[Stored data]

◆ ◆ ◆ ◆

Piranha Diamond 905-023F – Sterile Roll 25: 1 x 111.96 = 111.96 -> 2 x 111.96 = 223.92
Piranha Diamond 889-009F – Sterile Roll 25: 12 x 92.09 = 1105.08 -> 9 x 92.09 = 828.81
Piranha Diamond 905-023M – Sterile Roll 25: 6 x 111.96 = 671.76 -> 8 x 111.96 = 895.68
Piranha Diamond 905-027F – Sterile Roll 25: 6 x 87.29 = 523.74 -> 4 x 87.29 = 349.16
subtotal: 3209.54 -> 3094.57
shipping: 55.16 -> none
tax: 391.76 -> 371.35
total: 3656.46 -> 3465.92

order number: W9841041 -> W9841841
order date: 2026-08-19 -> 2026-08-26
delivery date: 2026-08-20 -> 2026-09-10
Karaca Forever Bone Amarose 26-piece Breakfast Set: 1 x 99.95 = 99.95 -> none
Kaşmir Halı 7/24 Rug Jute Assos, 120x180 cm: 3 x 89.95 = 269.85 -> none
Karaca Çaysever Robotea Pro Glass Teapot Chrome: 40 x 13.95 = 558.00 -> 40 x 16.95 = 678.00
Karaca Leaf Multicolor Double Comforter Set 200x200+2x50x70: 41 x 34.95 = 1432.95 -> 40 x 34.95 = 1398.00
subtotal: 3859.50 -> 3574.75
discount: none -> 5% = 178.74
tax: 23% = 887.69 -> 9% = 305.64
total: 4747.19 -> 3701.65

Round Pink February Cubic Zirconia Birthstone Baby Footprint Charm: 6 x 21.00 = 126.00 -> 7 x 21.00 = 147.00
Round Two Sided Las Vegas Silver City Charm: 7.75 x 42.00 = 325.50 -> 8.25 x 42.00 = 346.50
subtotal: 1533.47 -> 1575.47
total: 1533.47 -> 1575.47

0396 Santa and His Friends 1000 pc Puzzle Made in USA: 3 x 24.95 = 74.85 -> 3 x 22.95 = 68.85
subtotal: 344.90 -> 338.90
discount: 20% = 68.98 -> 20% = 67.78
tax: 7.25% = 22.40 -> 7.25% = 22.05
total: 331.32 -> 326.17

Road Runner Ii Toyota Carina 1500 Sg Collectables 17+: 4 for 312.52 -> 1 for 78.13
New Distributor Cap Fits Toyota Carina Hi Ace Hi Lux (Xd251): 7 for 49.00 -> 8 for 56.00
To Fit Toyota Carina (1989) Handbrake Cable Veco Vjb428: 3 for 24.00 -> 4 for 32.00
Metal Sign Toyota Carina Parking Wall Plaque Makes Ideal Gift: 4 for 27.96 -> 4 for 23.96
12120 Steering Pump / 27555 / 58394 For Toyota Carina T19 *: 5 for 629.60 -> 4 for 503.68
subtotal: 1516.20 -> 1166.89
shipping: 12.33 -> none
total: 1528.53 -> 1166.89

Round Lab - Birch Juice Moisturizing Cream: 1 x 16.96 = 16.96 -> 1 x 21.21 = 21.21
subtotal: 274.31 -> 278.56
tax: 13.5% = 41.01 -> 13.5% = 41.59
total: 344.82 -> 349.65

◆ ◆ ◆ ◆

• **Work request**: Reproduce, character for character, only the lines of the preceding data that start at the line with "tax: 7.25% = 22.40 -> 7.25% = 22.05" and end at the line with "New Distributor Cap", both included.

• **Task output**:
tax: 7.25% = 22.40 -> 7.25% = 22.05
total: 331.32 -> 326.17

Road Runner Ii Toyota Carina 1500 Sg Collectables 17+: 4 for 312.52 -> 1 for 78.13
New Distributor Cap Fits Toyota Carina Hi Ace Hi Lux (Xd251): 7 for 49.00 -> 8 for 56.00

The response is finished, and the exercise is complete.